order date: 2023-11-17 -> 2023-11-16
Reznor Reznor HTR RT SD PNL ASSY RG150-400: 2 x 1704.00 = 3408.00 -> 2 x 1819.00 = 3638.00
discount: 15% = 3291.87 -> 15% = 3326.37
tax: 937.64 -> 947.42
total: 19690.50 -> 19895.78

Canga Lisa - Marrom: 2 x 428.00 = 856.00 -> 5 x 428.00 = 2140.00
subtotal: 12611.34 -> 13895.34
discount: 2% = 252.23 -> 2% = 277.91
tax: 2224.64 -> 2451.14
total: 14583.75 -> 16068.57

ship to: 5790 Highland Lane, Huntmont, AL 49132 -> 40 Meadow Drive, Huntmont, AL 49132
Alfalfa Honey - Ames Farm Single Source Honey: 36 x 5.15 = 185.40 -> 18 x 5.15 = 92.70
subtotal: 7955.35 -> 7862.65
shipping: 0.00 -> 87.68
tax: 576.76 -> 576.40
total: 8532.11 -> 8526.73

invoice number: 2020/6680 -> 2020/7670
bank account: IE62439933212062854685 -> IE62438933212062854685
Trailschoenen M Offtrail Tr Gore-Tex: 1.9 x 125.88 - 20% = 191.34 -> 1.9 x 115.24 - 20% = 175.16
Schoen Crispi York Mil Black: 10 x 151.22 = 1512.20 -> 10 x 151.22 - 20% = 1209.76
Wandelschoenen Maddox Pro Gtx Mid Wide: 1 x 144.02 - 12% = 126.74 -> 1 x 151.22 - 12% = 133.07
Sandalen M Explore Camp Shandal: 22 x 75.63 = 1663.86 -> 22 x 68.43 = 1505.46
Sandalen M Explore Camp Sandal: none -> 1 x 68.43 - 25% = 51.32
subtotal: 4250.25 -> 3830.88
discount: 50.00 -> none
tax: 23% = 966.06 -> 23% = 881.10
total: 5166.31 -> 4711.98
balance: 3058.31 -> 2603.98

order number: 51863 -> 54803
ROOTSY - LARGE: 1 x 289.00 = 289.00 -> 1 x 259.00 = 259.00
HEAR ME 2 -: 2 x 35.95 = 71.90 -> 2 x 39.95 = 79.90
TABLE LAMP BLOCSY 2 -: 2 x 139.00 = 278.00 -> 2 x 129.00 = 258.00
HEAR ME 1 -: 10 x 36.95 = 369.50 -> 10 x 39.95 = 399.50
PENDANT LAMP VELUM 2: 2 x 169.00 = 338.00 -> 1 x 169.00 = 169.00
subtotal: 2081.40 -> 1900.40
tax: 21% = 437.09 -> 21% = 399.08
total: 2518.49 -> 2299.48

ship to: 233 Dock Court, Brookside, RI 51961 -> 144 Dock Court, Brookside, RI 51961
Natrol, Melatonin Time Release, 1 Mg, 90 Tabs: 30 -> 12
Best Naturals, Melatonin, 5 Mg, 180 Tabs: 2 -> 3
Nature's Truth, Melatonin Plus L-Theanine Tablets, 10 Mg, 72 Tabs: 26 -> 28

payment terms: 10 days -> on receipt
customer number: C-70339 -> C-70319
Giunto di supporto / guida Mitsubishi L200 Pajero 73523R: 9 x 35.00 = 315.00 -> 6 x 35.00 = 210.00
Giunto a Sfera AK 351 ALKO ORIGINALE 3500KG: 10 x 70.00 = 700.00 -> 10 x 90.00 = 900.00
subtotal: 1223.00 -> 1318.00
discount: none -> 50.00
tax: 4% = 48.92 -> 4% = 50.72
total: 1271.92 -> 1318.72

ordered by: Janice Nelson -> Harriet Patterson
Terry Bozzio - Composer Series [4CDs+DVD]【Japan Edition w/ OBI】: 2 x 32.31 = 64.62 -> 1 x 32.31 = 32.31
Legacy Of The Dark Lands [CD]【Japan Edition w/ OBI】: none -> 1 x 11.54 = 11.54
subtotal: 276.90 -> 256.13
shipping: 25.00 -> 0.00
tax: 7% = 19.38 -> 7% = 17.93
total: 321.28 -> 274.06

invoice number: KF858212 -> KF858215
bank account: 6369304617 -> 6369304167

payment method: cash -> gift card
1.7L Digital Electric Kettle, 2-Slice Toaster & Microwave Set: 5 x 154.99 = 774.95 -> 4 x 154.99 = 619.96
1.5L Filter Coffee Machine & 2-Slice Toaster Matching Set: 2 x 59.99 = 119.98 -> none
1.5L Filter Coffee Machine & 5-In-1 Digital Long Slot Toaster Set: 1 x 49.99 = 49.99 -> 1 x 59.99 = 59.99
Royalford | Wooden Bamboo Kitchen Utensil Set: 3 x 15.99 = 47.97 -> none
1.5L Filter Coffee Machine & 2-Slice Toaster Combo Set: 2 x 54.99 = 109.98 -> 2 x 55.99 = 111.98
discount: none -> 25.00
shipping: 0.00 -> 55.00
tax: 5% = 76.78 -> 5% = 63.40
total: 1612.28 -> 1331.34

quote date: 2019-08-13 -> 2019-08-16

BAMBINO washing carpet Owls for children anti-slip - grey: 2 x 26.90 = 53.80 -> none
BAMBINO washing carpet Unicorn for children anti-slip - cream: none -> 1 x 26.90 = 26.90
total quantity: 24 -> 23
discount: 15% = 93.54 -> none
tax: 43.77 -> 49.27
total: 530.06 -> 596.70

----------------------------------------

▶ **ACTION ITEM**:
Your response must contain all of the records, copied exactly.

▶ **RESPONSE FOR THIS EXERCISE**:
order date: 2023-11-17 -> 2023-11-16
Reznor Reznor HTR RT SD PNL ASSY RG150-400: 2 x 1704.00 = 3408.00 -> 2 x 1819.00 = 3638.00
discount: 15% = 3291.87 -> 15% = 3326.37
tax: 937.64 -> 947.42
total: 19690.50 -> 19895.78

Canga Lisa - Marrom: 2 x 428.00 = 856.00 -> 5 x 428.00 = 2140.00
subtotal: 12611.34 -> 13895.34
discount: 2% = 252.23 -> 2% = 277.91
tax: 2224.64 -> 2451.14
total: 14583.75 -> 16068.57

ship to: 5790 Highland Lane, Huntmont, AL 49132 -> 40 Meadow Drive, Huntmont, AL 49132
Alfalfa Honey - Ames Farm Single Source Honey: 36 x 5.15 = 185.40 -> 18 x 5.15 = 92.70
subtotal: 7955.35 -> 7862.65
shipping: 0.00 -> 87.68
tax: 576.76 -> 576.40
total: 8532.11 -> 8526.73

invoice number: 2020/6680 -> 2020/7670
bank account: IE62439933212062854685 -> IE62438933212062854685
Trailschoenen M Offtrail Tr Gore-Tex: 1.9 x 125.88 - 20% = 191.34 -> 1.9 x 115.24 - 20% = 175.16
Schoen Crispi York Mil Black: 10 x 151.22 = 1512.20 -> 10 x 151.22 - 20% = 1209.76
Wandelschoenen Maddox Pro Gtx Mid Wide: 1 x 144.02 - 12% = 126.74 -> 1 x 151.22 - 12% = 133.07
Sandalen M Explore Camp Shandal: 22 x 75.63 = 1663.86 -> 22 x 68.43 = 1505.46
Sandalen M Explore Camp Sandal: none -> 1 x 68.43 - 25% = 51.32
subtotal: 4250.25 -> 3830.88
discount: 50.00 -> none
tax: 23% = 966.06 -> 23% = 881.10
total: 5166.31 -> 4711.98
balance: 3058.31 -> 2603.98

order number: 51863 -> 54803
ROOTSY - LARGE: 1 x 289.00 = 289.00 -> 1 x 259.00 = 259.00
HEAR ME 2 -: 2 x 35.95 = 71.90 -> 2 x 39.95 = 79.90
TABLE LAMP BLOCSY 2 -: 2 x 139.00 = 278.00 -> 2 x 129.00 = 258.00
HEAR ME 1 -: 10 x 36.95 = 369.50 -> 10 x 39.95 = 399.50
PENDANT LAMP VELUM 2: 2 x 169.00 = 338.00 -> 1 x 169.00 = 169.00
subtotal: 2081.40 -> 1900.40
tax: 21% = 437.09 -> 21% = 399.08
total: 2518.49 -> 2299.48

ship to: 233 Dock Court, Brookside, RI 51961 -> 144 Dock Court, Brookside, RI 51961
Natrol, Melatonin Time Release, 1 Mg, 90 Tabs: 30 -> 12
Best Naturals, Melatonin, 5 Mg, 180 Tabs: 2 -> 3
Nature's Truth, Melatonin Plus L-Theanine Tablets, 10 Mg, 72 Tabs: 26 -> 28

payment terms: 10 days -> on receipt
customer number: C-70339 -> C-70319
Giunto di supporto / guida Mitsubishi L200 Pajero 73523R: 9 x 35.00 = 315.00 -> 6 x 35.00 = 210.00
Giunto a Sfera AK 351 ALKO ORIGINALE 3500KG: 10 x 70.00 = 700.00 -> 10 x 90.00 = 900.00
subtotal: 1223.00 -> 1318.00
discount: none -> 50.00
tax: 4% = 48.92 -> 4% = 50.72
total: 1271.92 -> 1318.72

ordered by: Janice Nelson -> Harriet Patterson
Terry Bozzio - Composer Series [4CDs+DVD]【Japan Edition w/ OBI】: 2 x 32.31 = 64.62 -> 1 x 32.31 = 32.31
Legacy Of The Dark Lands [CD]【Japan Edition w/ OBI】: none -> 1 x 11.54 = 11.54
subtotal: 276.90 -> 256.13
shipping: 25.00 -> 0.00
tax: 7% = 19.38 -> 7% = 17.93
total: 321.28 -> 274.06

invoice number: KF858212 -> KF858215
bank account: 6369304617 -> 6369304167

payment method: cash -> gift card
1.7L Digital Electric Kettle, 2-Slice Toaster & Microwave Set: 5 x 154.99 = 774.95 -> 4 x 154.99 = 619.96
1.5L Filter Coffee Machine & 2-Slice Toaster Matching Set: 2 x 59.99 = 119.98 -> none
1.5L Filter Coffee Machine & 5-In-1 Digital Long Slot Toaster Set: 1 x 49.99 = 49.99 -> 1 x 59.99 = 59.99
Royalford | Wooden Bamboo Kitchen Utensil Set: 3 x 15.99 = 47.97 -> none
1.5L Filter Coffee Machine & 2-Slice Toaster Combo Set: 2 x 54.99 = 109.98 -> 2 x 55.99 = 111.98
discount: none -> 25.00
shipping: 0.00 -> 55.00
tax: 5% = 76.78 -> 5% = 63.40
total: 1612.28 -> 1331.34

quote date: 2019-08-13 -> 2019-08-16

BAMBINO washing carpet Owls for children anti-slip - grey: 2 x 26.90 = 53.80 -> none
BAMBINO washing carpet Unicorn for children anti-slip - cream: none -> 1 x 26.90 = 26.90
total quantity: 24 -> 23
discount: 15% = 93.54 -> none
tax: 43.77 -> 49.27
total: 530.06 -> 596.70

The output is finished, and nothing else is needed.